Os nossos
idiomas são muitos (milhares). Não foi obra dos deuses como dizem as lendas. São
os erros de pronúncia (cacoépias) que se popularizam e posteriormente forçam as
mudanças ortográficas.
Antes de inventarem a escrita, as línguas já eram muitas. E variavam mais
rapidamente. A escrita, por sua vez, veio diminuir um pouco o ritmo da
modificação da língua, contudo não o impede. A linguagem oral predomina, e
surgem as variantes, que depois tomam o lugar das formas antigas, as quais
passam a fazer parte da língua arcaica.
Toda vez que um erro ortoépico passa a fazer parte da linguagem de uma grande
maioria de um povo, essa forma de pronúncia passa a ser considerada correta,
criando-se uma variante gráfica, para adaptá-la à pronúncia. Após desaparecer a
pronúncia antiga, a velha grafia cai em desuso, tornando-se arcaica.
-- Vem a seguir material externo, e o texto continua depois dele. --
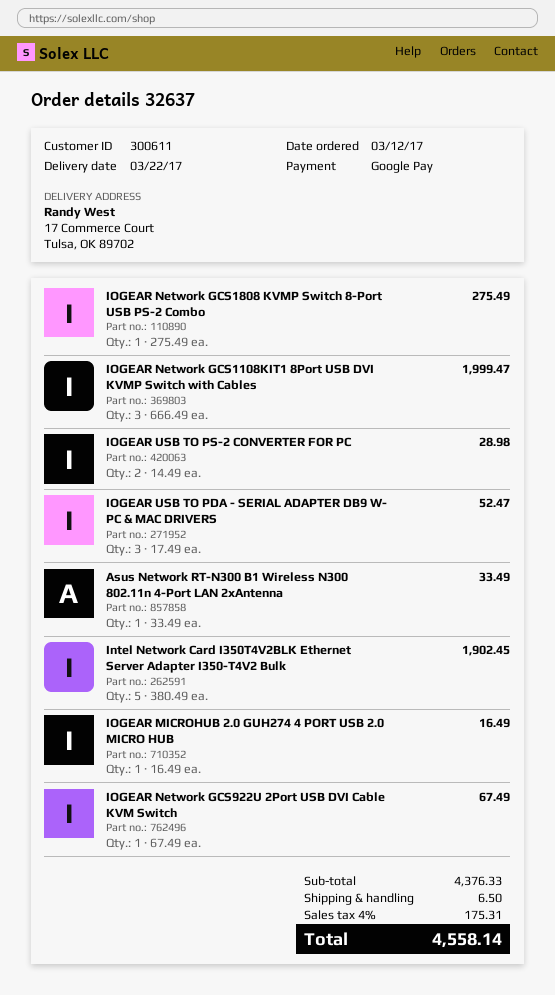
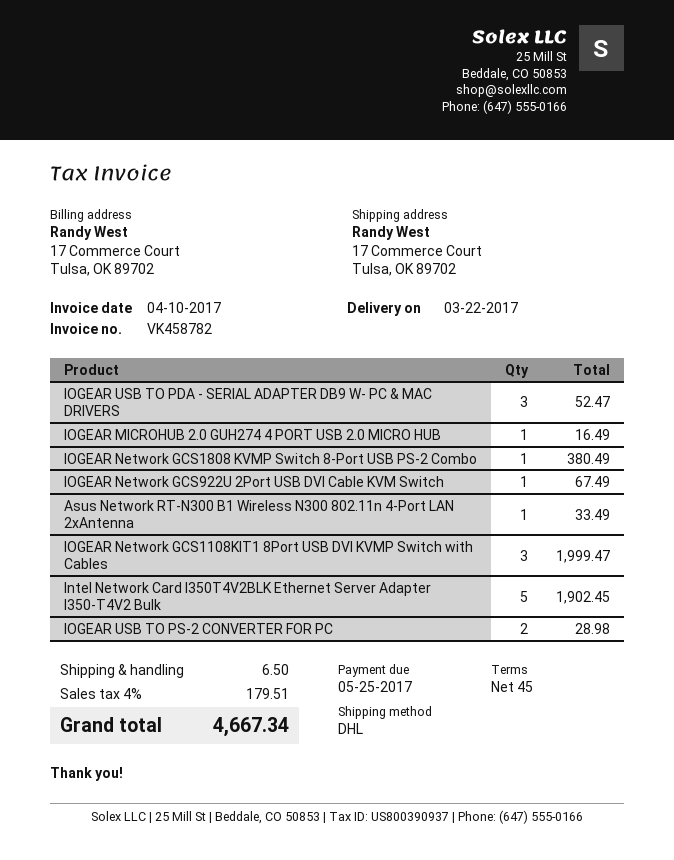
IOGEAR Network GCS1808 KVMP Switch 8-Port USB PS-2 Combo: 1 for 275.49 -> 1 for 380.49
tax: 4% = 175.31 -> 4% = 179.51
total: 4558.14 -> 4667.34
Como cada grupo distorce a língua a seu modo, isso deu origem às mais de duas
mil e quinhentas línguas que existem hoje.
Veja exemplos da gradativa mudança:
“Undeci”, do latim, passou para “undici”, “undci”, “undce”, “unce”, “once”,
chegando a nós como “onze”.
O verbo latim “ponere”, entre os portucalenses (atualmente portugueses), passou
por “poner”, “ponher”, “poer”, chegando a nós como “pôr”. Entre os espanhóis, a
mudança foi mais lenta, ainda hoje dizendo eles “poner”.
“Civitate”, do latim, chegou a nós hoje como “cidade”.
O nosso pronome de tratamento “você” é uma redução de “vossa mercê”. Atualmente,
muitas vezes ouve-se “ocê”, o que mostra a nossa tendência de eliminar partes
das palavras.
Na nossa língua atual, podemos observar mudanças que se vão operando entre nós:
“bom”, em linguagem rústica é “bão”; futuramente poderá ser palavra oficial,
assim como “non” passou a ser “não”, tornando-se arcaica a forma antiga. “obligação”,
do latim “obligatio”, já não é mais forma correta, já virou linguagem do
Cebolinha, prevalecendo atualmente “obrigação”. A nossa tendência é trocar o “l”
por “r” e “om” por “ão”.
Do latim “locus”, derivou-se “local”, e deste nasceu “logar”, a forma que ainda
se escrevia no século XIX. Mas, como temos a tendência a substituir o “o”
pelo “u”, a pronúncia errônea generalizou-se e a grafia passou a ser “lugar”.
Assim também, o latim “moliere” é hoje “mulher” na nossa língua.
Atualmente está muito comum ouvirmos: miupia, cartulina, tiatro, cumpanheiro,
cubiça, até culégio e pudêr; e até acadimia!
Um dia, dada a intensa repetição dessas pronúncias erradas, elas poderá tomar o lugar
das corretas, conseqüentemente alterando a grafia.
Não acho, entretanto, que já seja o momento de nos juntarmos aos que dizem
“culégio” e “cartulina”, “miupia” (miu.pi.a), etc. O correto ainda é “colégio”,
“cartolina” e “miopia” (mi.o.pi.a). Mas a tendência é essas de palavras mudarem,
como “logar” hoje é “lugar”; e, assim, vão tendo sempre uma nova língua.